Hypothesis 3: Workers with organizational demographic attributes with greater likelihood of job security would more likely support AA than workers with lesser organizational status security.
Primary data were collected at the regional headquarters of a global financial organization located in one fairly large Midwestern city. This regional headquarter was the organization’s operations center, and it had approximately 2,000 employees. The organization was an AA employer which promoted employee diversity, and provided diversity training for its employees. The regional office had a diversity officer, and a vice president for diversity existed at the corporate level.
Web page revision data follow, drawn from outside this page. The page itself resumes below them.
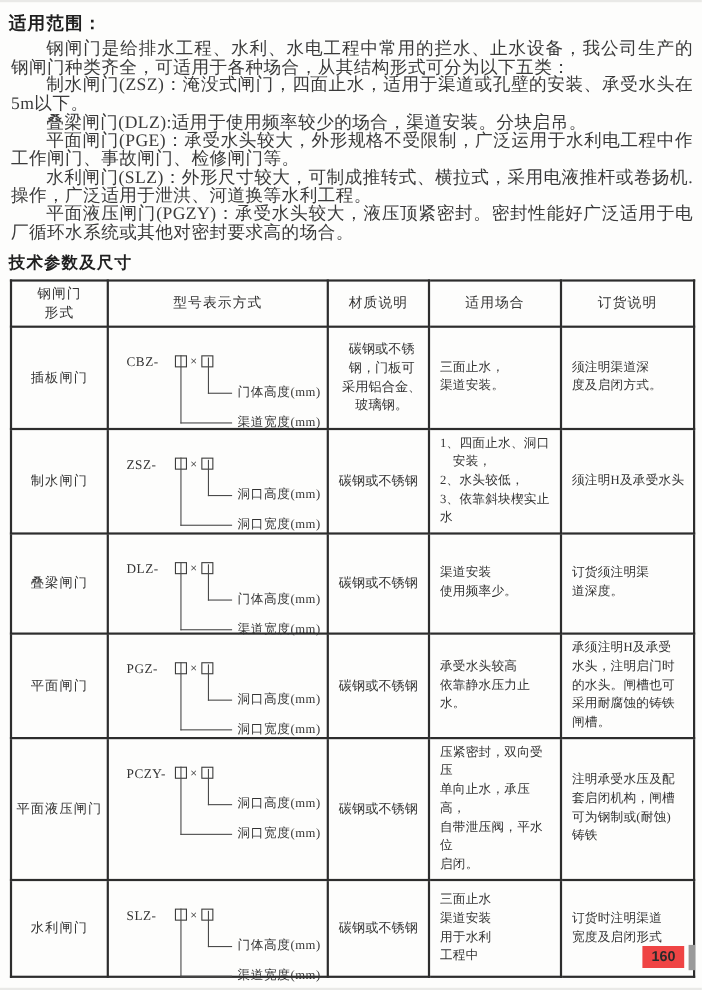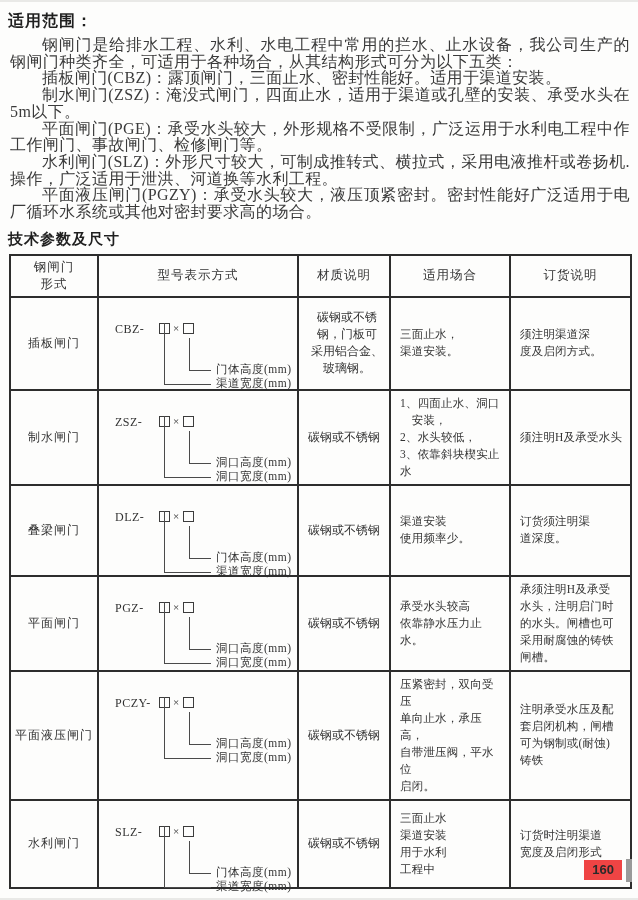"插板闸门(CBZ)：露顶闸门，三面止水、密封性能好。适用于渠道安装。" p { html: <p>插板闸门(CBZ)：露顶闸门，三面止水、密封性能好。适用于渠道安装。</p> -> none }
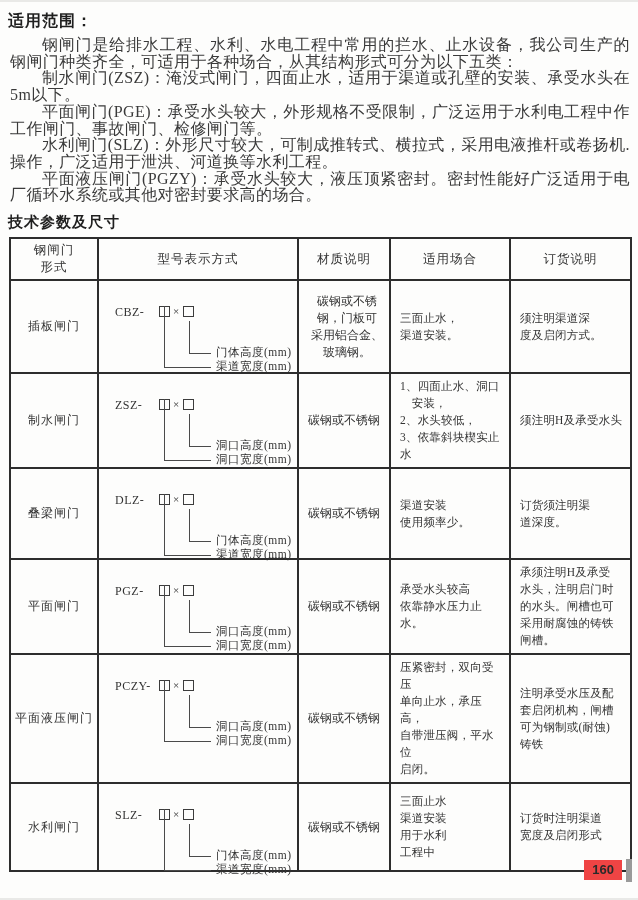"叠梁闸门(DLZ):适用于使用频率较少的场合，渠道安装。分块启吊。" p { html: none -> <p>叠梁闸门(DLZ):适用于使用频率较少的场合，渠道安装。分块启吊。</p> }
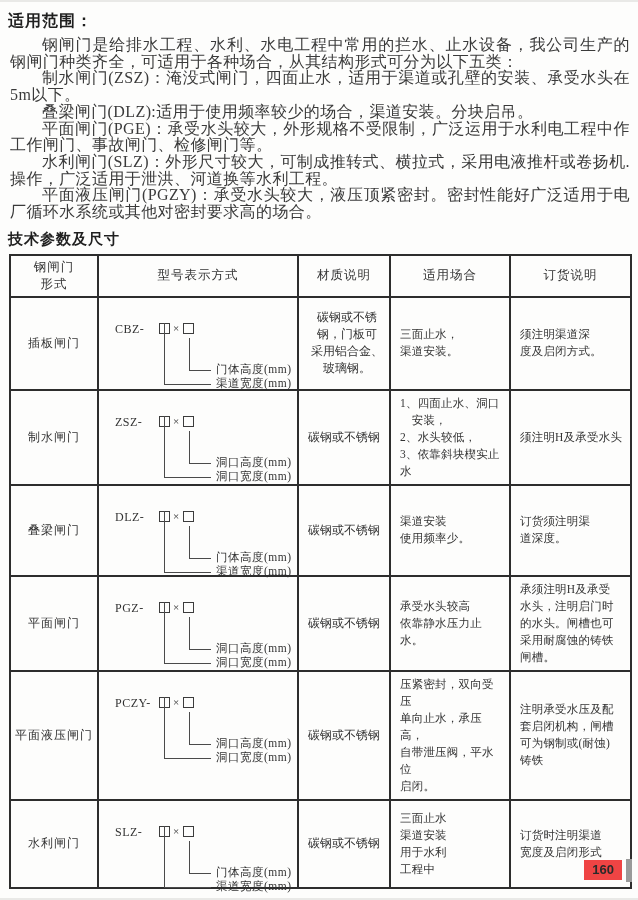"门体高度(mm)" .branch.upper { top: 34px -> 21px }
To protect the privacy of its employees, the subject organization did not grant access to any employee information that could be used for random sampling. Due to limited managerial support that prevented random sampling, research participants were systematically selected by their seat locations (every other seat) in their work areas. The participants were promised confidentiality and anonymity on the questionnaire. Anonymity for the organization was also promised to the organization’s management as a condition for allowing this research in their organization. Of the approximately 500 questionnaires that were distributed, 390 were returned directly to the study investigator, for a return rate of 78%. The respondents had a tenure range of 1 to 5 years with an average tenure of 2 years. They (respondents) ranged in age from 19 to 68 years, with a mean age of 27.5 years, and they had an average wage of $14.23. Forty-three percent of the workers identified as minority, 35% were women, and 55% identified as phone workers.
Consistently with the definitions of the concept by the U.S. Commission on Civil Rights (1977), Kennedy (1998), and Pincus (2003), AA in this study was defined to mean programs directly designed to enhance the opportunities of all classes of minorities and women in employment, beyond the curbing of discrimination. This interpretation and practice of AA have been widely discussed in literature (see, for example, Connerly, 2000; Elizondo & Crosby, 2004; Harrison et al., 2006; Henderson, 1994; Kravitz et al., 2008; Pincus, 2003; Shteynberg et al., 2011; Sidanius et al., 2008).
A six-item (α = .840), six-point (strongly agree = 6, strongly disagree = 1), Likert-type summated rating scale was adapted from Parra (1991) to measure support for AA as dependent variable (see Table 1). Inter-item correlation (matrix) revealed average correlations and absence of multicollinearity among the six items. Also, factor analysis, using principal component extraction method, showed a loading range of 0.696 to 0.839 of all six items under one factor (Table 1). Demographic attributes of the workers (Table 2), as defined in the following, were also asked on the questionnaire:
Social Demographic Variables
Gender: Man or Woman
Age: Current age of the workers in years.
Race-ethnicity: White or Minority: The minority population was not subdivided into smaller units because the focus of this study was on differences between Whites and minorities collectively. The underlying assumption here is that minorities, regardless of their within-category differential workplace experiences, would likely share a collective identity of being victims of employment discrimination compared with Whites. Earlier studies already confirmed that Hispanics, though typically less than Blacks in their support, consistently supported AA (Gallup, 2006; Kinder & Sanders, 1990; Kravitz & Platania, 1993). Also, although it has been suggested that Asian Americans experience less workplace discrimination than other minorities (Minami, 1995), Bell et al. (1997) found that the beliefs and attitudes of Asians about AA programs “although not identical, more closely resemble those of Hispanics and Blacks than those of Whites” (p. 367). In fact, Asian Americans get lower returns on their educational investments than Whites (Kim & Lewis, 1994; Narasaki, 1995), and they are more likely to develop similar attitudes toward AA as other minorities (Bell et al., 1997). Findings of these previous studies served as justification for collecting and analyzing data using “minority” classification, rather than specific racial ethnic categories, vis-à-vis Whites.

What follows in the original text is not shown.